Saturday, July 30, 2011

The love of Lists

So I stole this from a friends blog and I loved it. I love that way it made me slow down and re-think my life. So here we go with the fun!

Loving:
1. How amazing air-conditioning has felt during the summer months.
2. The fact that my boss is indeed shunning me for quiting.
3. Paying bills on time
4. One last year at Grand Valley before moving on into the real world
5. The plans that God has for me
6. The idea of marriage

Not Loving:
1. The fact that my boss is indeed shunning me for quitting
2. The lack of desire I have to do anything good for me
3. Gas prices
4. The lack of anything in my refridgerator or cabinets too for that matter

Accomplishing:

1. Peace in my relationship with God.
2. More self-confidence
3. Pushing myself despite my lack of desire to do anything
4. Fast knowledge of life in the Air Force (more to come on that soon)
5. Being joyous

Preparing:
1. My strength and trust in people
2. What "could" come in the near months.

Forgetting:
1. What people say about me
2. That I really shouldn't be watching Harry Potter
3. I am insecure girl who will never be truly loved.

Reading:
1. Gotcha, Don't remember?
2. Velvet Elvis, Rob Bell
3. As You Like It, Shakespeare
4. Psalms 62
5. Proverbs

Believing:
1. That God is who He says He is
2. That God can do what He says He can do
3. That I am who God says I am
4. That I can do all things through Him


I think I'm liking the way that things are headed but honestly and truly, I can never say that definitely. But for now, I'm happy and that's what matters right?

Monday, July 18, 2011

Wonderer

It seems every now and then, I just need to write. I know that no one is reading this. Hell, half the time I forget that I have my own blog, a very much abused and little used one, but one none-the-less.

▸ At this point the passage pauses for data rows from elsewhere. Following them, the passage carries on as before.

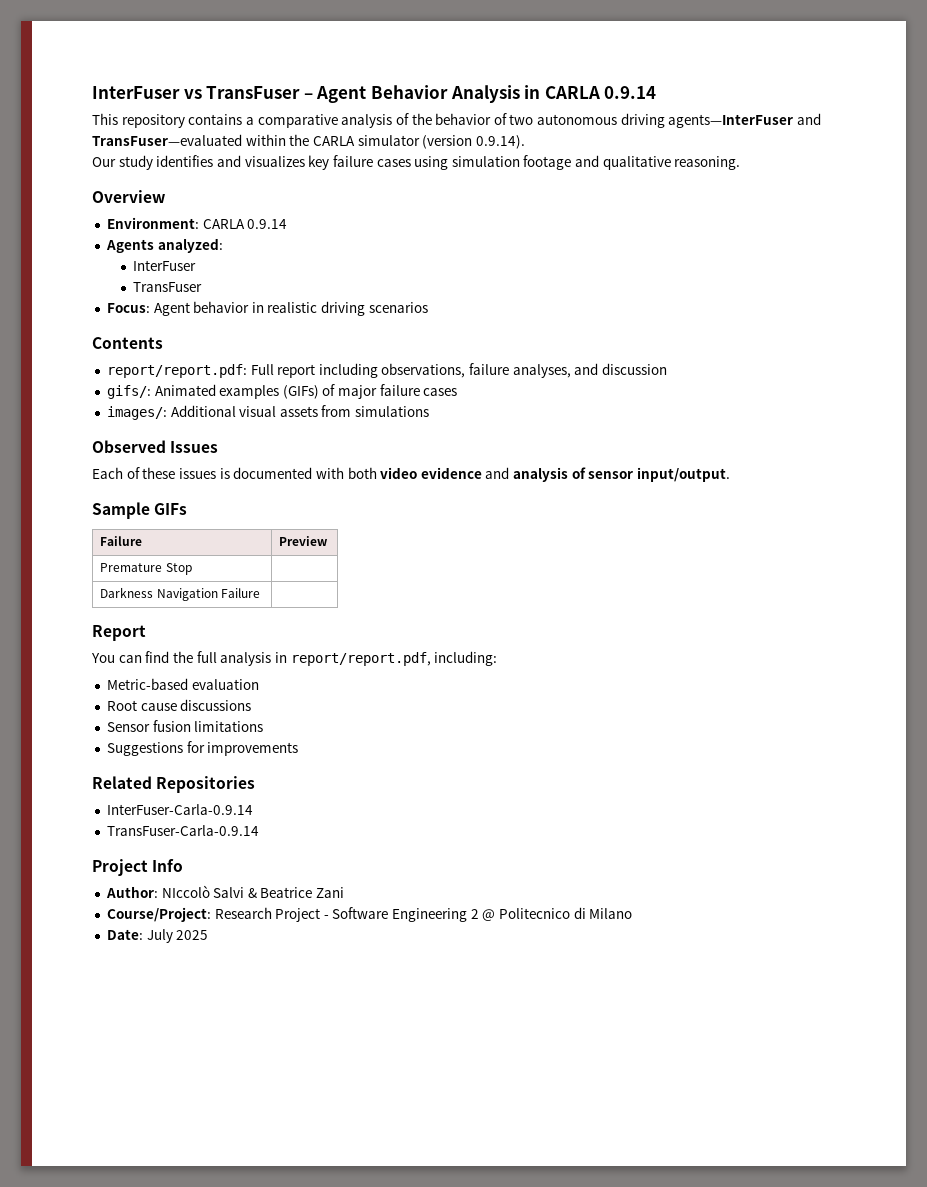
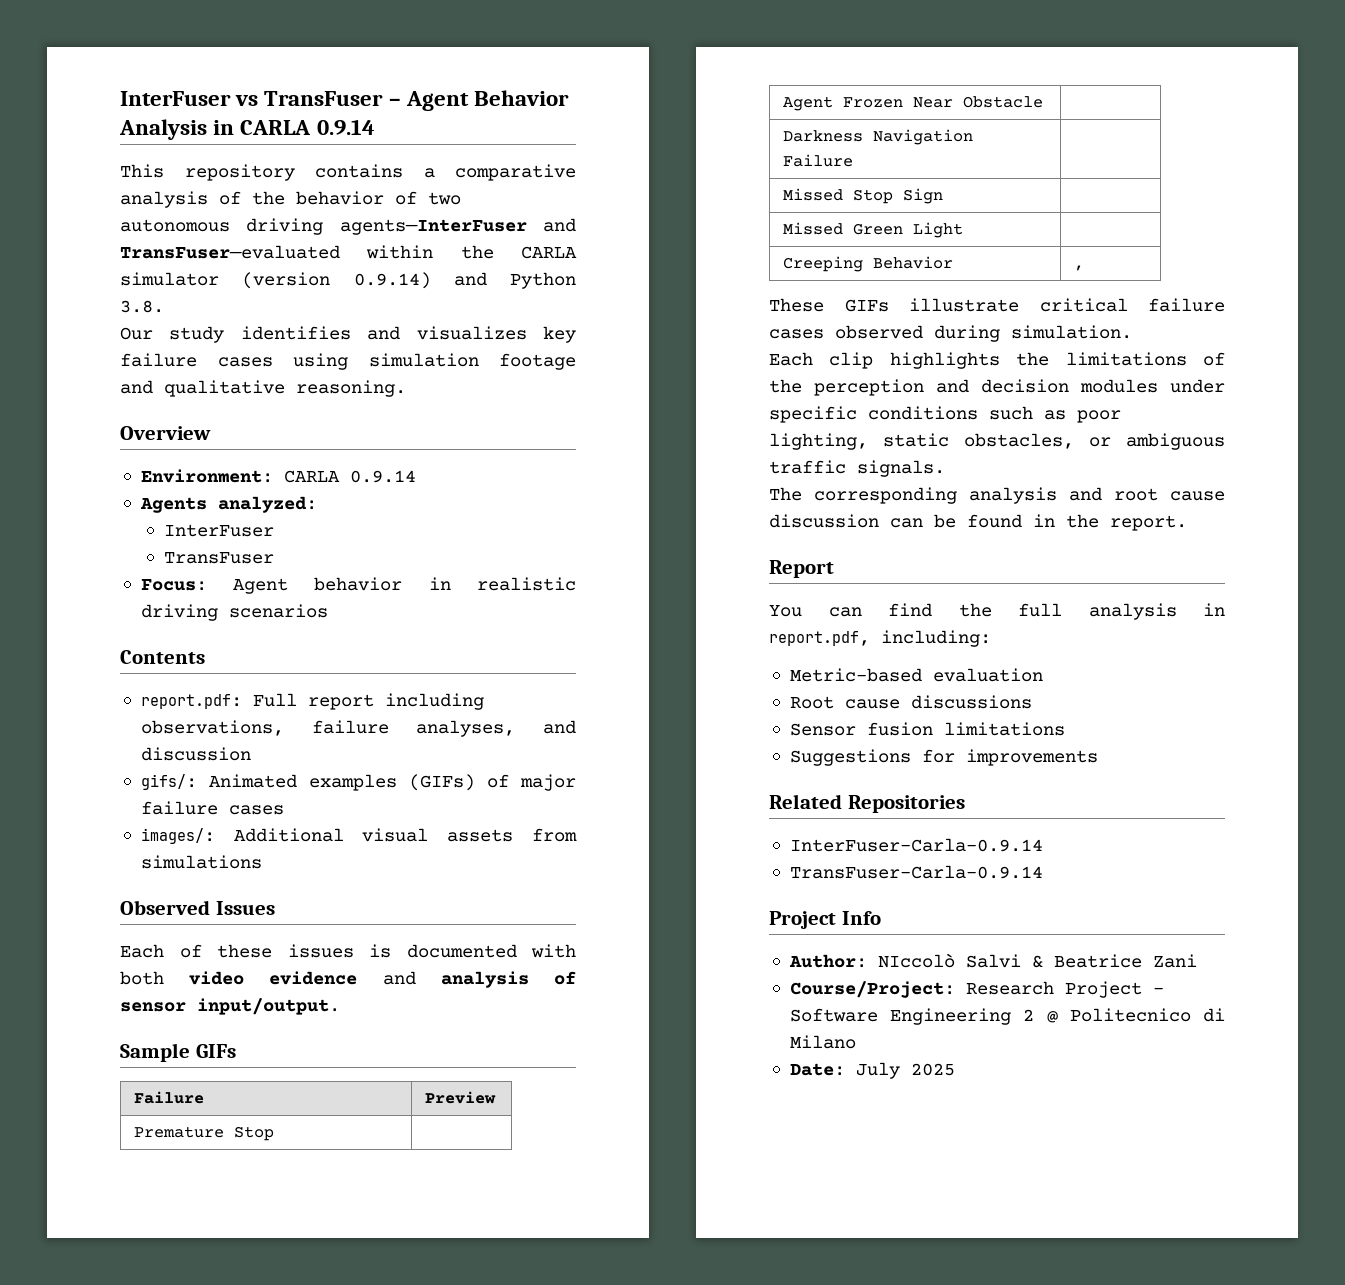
- This repository contains a comparative analysis of the behavior of two autonomous driving agents—InterFuser and TransFuser—evaluated within the CARLA simulator (version 0.9.14).
+ This repository contains a comparative analysis of the behavior of two autonomous driving agents—InterFuser and TransFuser—evaluated within the CARLA simulator (version 0.9.14) and Python 3.8.
- report/report.pdf: Full report including observations, failure analyses, and discussion
+ report.pdf: Full report including observations, failure analyses, and discussion
+ Agent Frozen Near Obstacle |
+ Missed Stop Sign |
+ Missed Green Light |
+ Creeping Behavior | ,
+ These GIFs illustrate critical failure cases observed during simulation.
+ Each clip highlights the limitations of the perception and decision modules under specific conditions such as poor lighting, static obstacles, or ambiguous traffic signals.
+ The corresponding analysis and root cause discussion can be found in the report.
- You can find the full analysis in report/report.pdf, including:
+ You can find the full analysis in report.pdf, including:

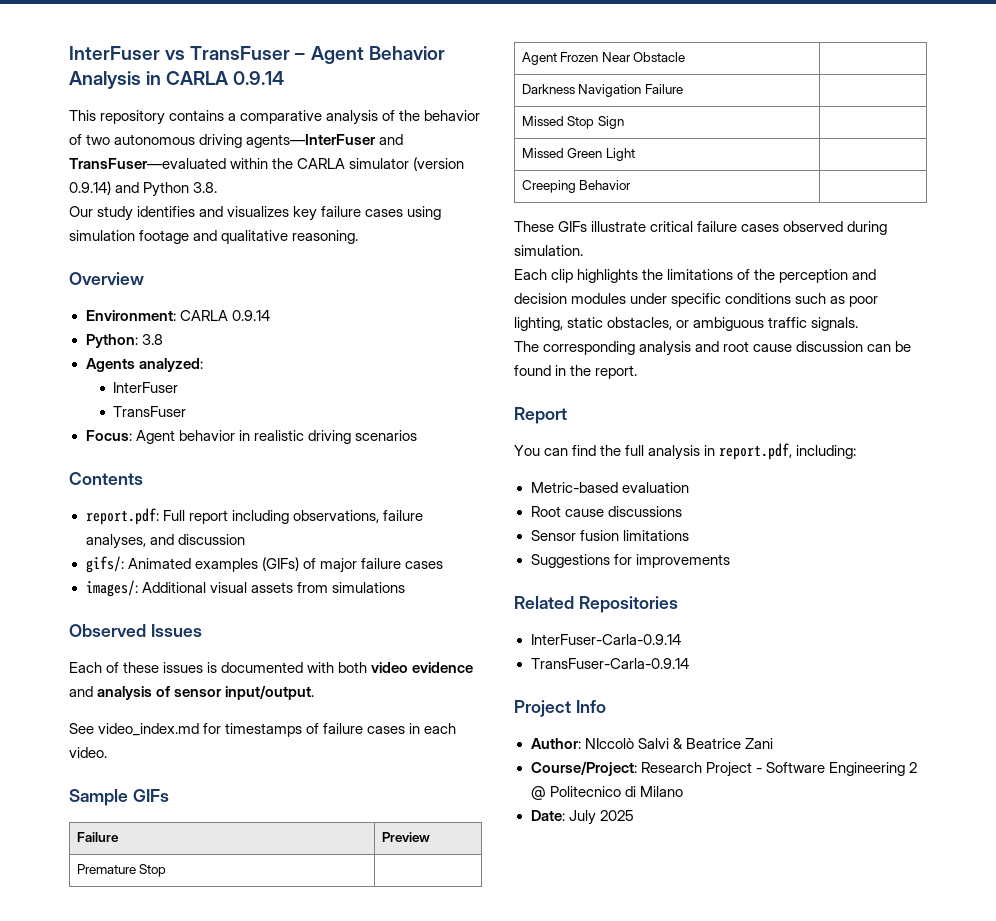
+ Python: 3.8
+ See video_index.md for timestamps of failure cases in each video.
- Creeping Behavior | ,
+ Creeping Behavior |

Lately, I've been debating about my job. I work a full-time job at Meijer as a Prepared Foods Team leader. It's a pretty good job considering, I'm 21 and still going to school full-time. I make good money so I can always have that extra buck to do fun stuff. I've made a lot of good friends at this location, and the one in Jenison as well.

But lately, the hours are killing me. I'm 21 and I'm working 45+ hours a week on top of school. All the extra money I have to do fun stuff, is crammed into one day excursions. Say, I'd like to plan a trip some place, nope. Can't take off work because I'm a Team leader. I'm also not one to shy away from more responsibility but I can't shake the feeling lately that I'm not sufficient enough to do my own job. When I first took it, I felt on top of the world. I was awesome and now I'm just barely mediocre.

Then I think, "wow, there are so many negatives to this job. I should just quit." Then I remember a good friend of mine once said she took a job and felt compelled to stay because God was trying to show her commitment(props to Melissa for sticking it out) but now I fear that may be my problem.

Any man that I've dated will be able to vouch for this, I am a runner (figuratively and literally). Anytime something gets hard or doesn't seem to be working anymore, I run away. I figure some time away will do me good, let me cool down; which, it always does. The problem is, I never seem to stick with anything long enough to really make a good impact. What if that's all I want to do all my life? In highschool, I worked at one place for a year and another for two years and now, it's 8 or 9 months tops.

I guess I'm just a lost soul for now. I'll keep hanging until I fall, Lord willing.